**AIM OF THE TASK:** Copy all the records word for word, apart from any pictures.

[[ AVAILABLE RECORDS open ]]

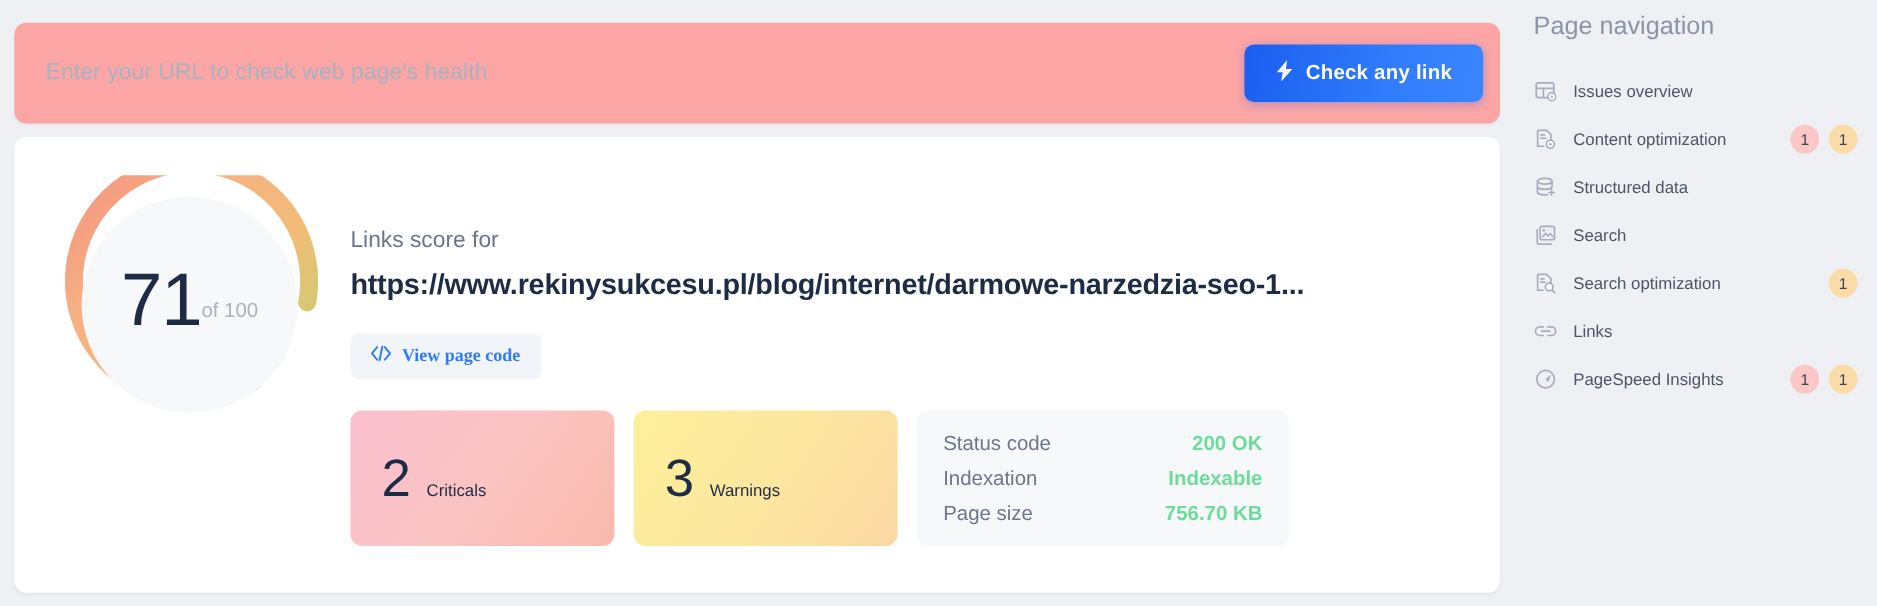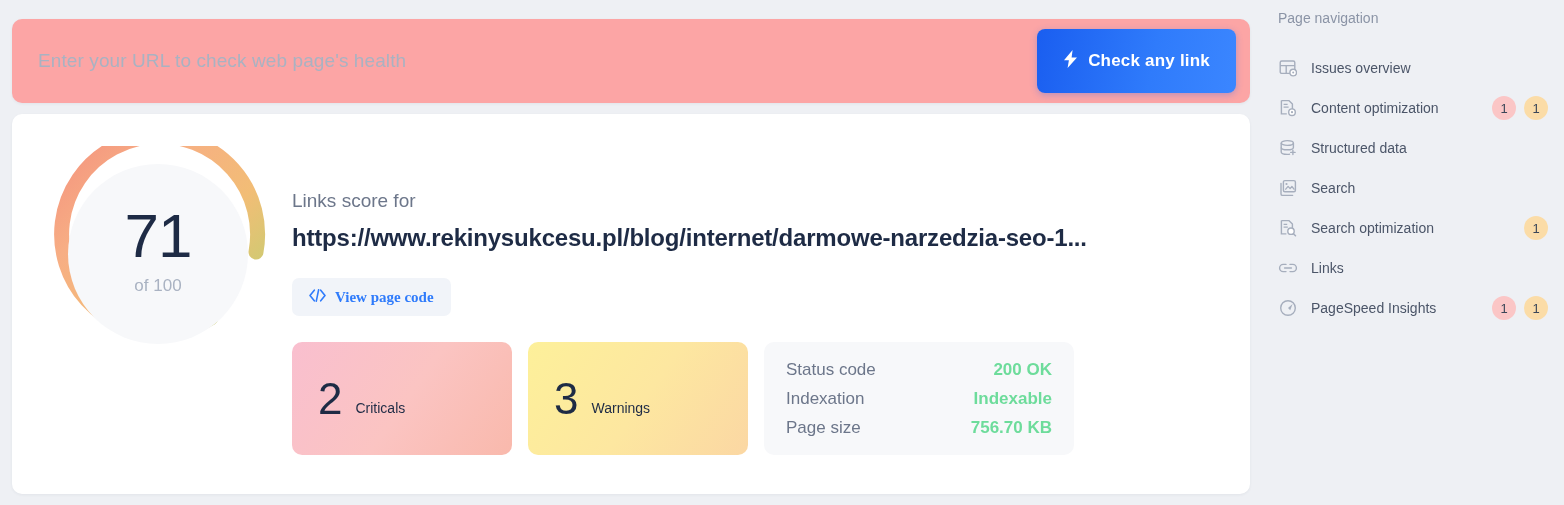--- a/index.html
+++ b/index.html
@@ -219,7 +219,7 @@
     padding: 10px 0 0 14px;
   }
   .nav-title {
-    font-size: 14px;
+    font-size: 21px;
     color: #8b94a6;
     margin: 0 0 22px 0;
     font-weight: normal;

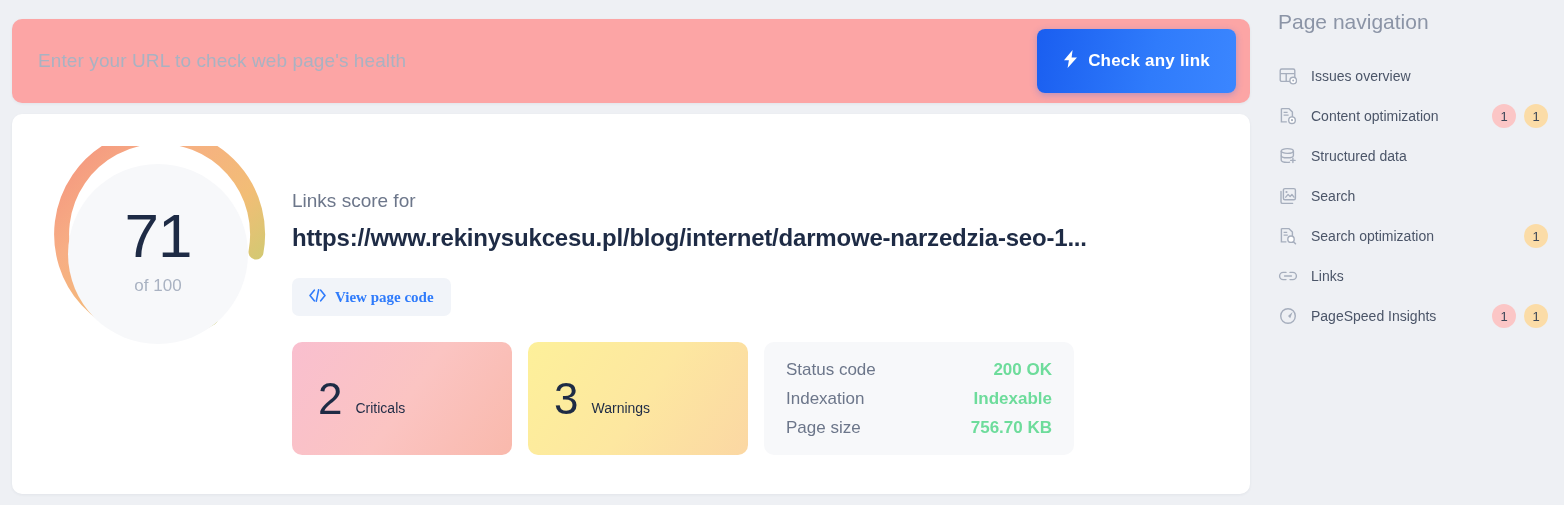--- a/index.html
+++ b/index.html
@@ -57,7 +57,7 @@
   .check-btn {
     flex: 0 0 auto;
     margin-right: 14px;
-    height: 64px;
+    height: 48px;
     padding: 0 26px;
     border: 0;
     border-radius: 8px;

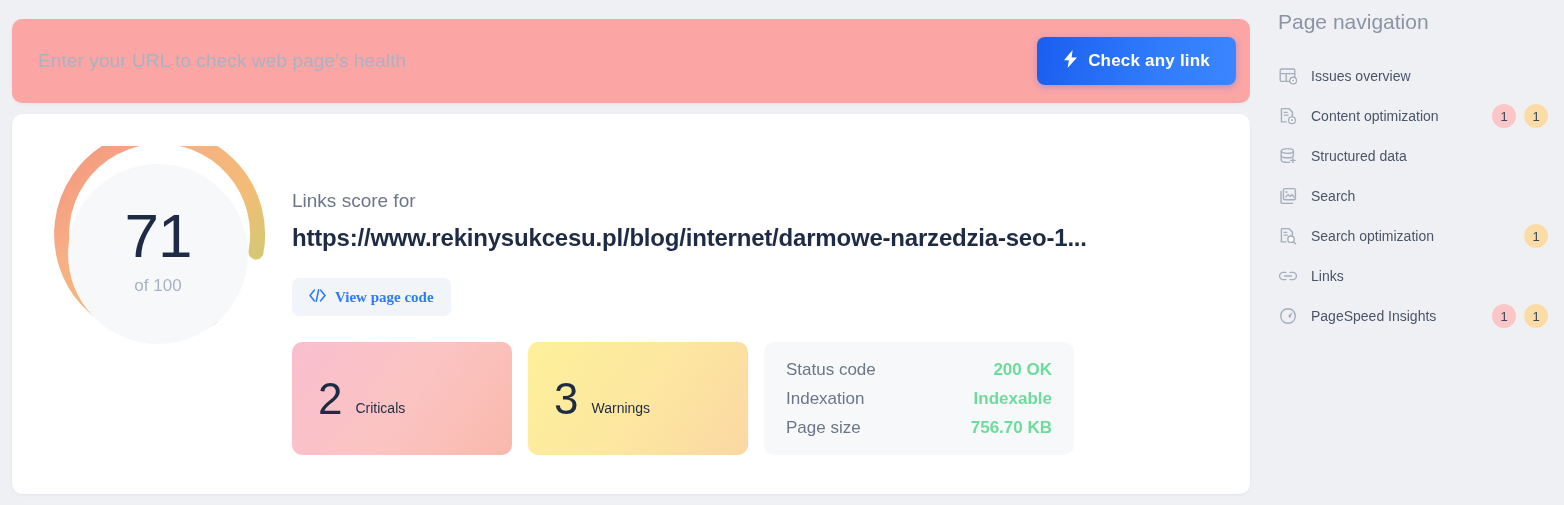--- a/index.html
+++ b/index.html
@@ -100,7 +100,7 @@
     border-radius: 50%;
     background: #f7f8fa;
     display: flex;
-    flex-direction: column;
+    flex-direction: row;
     align-items: center;
     justify-content: center;
   }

[[ AVAILABLE RECORDS closed ]]

**ANSWER SECTION:**
--- a/index.html
+++ b/index.html
@@ -219,7 +219,7 @@
     padding: 10px 0 0 14px;
   }
   .nav-title {
-    font-size: 14px;
+    font-size: 21px;
     color: #8b94a6;
     margin: 0 0 22px 0;
     font-weight: normal;

--- a/index.html
+++ b/index.html
@@ -57,7 +57,7 @@
   .check-btn {
     flex: 0 0 auto;
     margin-right: 14px;
-    height: 64px;
+    height: 48px;
     padding: 0 26px;
     border: 0;
     border-radius: 8px;

--- a/index.html
+++ b/index.html
@@ -100,7 +100,7 @@
     border-radius: 50%;
     background: #f7f8fa;
     display: flex;
-    flex-direction: column;
+    flex-direction: row;
     align-items: center;
     justify-content: center;
   }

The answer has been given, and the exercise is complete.